Decades of research supports the presence of significant genetic influences on children's internalizing (emotional), externalizing (acting out), and social difficulties, including victimization. Additionally, being victimized has been shown to relate to further behavioral problems. The current study assessed the nature of the gene-environment relationships between the DRD4 gene, peer victimization, and externalizing and internalizing difficulties in 6- to 10-year-old children. 174 children (56 % girls; 88.6 % Caucasian, 3.4 % African American, 8 % mixed race or Mayan) and their parents were administered victimization and problem behavior questionnaires, and DRD4 was genotyped for the children. An interaction between genes (DRD4) and environment (victimization) was significant and supported the differential susceptibility model for verbal victimization and child-reported externalizing behaviors.
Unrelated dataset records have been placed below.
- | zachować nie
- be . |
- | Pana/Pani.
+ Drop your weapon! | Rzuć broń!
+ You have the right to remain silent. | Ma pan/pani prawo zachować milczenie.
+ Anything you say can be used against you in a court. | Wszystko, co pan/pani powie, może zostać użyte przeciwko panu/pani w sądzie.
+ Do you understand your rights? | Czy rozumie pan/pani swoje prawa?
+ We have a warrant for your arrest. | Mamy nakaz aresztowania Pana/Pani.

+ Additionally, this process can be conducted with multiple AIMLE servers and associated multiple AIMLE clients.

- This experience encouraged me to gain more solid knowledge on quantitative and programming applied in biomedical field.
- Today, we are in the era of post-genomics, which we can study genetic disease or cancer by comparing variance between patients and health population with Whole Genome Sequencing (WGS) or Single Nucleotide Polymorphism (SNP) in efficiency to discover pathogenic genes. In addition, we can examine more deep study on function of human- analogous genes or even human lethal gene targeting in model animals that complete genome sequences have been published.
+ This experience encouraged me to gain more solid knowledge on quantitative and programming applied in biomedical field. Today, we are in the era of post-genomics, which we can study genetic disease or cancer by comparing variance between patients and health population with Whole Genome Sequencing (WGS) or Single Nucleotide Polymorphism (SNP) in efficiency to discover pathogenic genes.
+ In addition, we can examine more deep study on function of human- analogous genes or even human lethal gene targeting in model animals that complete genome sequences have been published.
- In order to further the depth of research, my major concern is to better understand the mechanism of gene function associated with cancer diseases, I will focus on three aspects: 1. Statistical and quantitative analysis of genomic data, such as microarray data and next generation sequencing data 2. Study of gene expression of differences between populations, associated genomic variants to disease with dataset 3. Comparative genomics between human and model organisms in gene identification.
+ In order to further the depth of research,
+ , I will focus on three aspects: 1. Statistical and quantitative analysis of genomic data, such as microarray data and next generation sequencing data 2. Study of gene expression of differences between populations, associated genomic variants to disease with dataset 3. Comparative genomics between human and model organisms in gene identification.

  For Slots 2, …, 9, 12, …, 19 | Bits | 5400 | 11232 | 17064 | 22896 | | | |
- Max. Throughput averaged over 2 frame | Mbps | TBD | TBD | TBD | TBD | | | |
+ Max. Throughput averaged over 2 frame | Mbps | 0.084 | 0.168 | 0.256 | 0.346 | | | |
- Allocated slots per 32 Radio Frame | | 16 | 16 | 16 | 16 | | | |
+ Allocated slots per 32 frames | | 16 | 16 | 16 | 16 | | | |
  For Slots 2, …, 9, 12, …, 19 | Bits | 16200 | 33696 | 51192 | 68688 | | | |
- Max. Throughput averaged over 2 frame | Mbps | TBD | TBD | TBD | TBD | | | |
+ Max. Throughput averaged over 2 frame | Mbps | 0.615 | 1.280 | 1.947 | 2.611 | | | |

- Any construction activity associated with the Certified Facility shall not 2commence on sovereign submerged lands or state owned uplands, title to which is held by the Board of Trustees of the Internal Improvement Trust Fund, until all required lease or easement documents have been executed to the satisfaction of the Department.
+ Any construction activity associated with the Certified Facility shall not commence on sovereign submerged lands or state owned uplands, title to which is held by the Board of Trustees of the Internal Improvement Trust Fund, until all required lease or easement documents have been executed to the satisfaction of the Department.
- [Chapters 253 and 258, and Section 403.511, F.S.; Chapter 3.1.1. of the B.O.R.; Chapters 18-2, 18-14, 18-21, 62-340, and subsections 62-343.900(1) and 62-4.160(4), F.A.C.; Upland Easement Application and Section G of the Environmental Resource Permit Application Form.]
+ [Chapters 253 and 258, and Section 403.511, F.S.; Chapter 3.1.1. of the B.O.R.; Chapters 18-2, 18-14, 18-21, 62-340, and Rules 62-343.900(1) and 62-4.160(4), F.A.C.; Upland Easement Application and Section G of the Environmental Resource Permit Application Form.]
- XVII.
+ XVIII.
Children with the DRD4 7-repeat allele were differentially responsive to the verbal victimization environment, such that those experiencing little to no victimization reported significantly lower levels of externalizing behaviors, but if they experienced high amounts of victimization, they reported the highest levels of externalizing behaviors. Thus, consideration of how genes and environment affect children's experiences of victimization prior to adolescence is essential for understanding the trajectory of both externalizing and internalizing behaviors during adolescent development.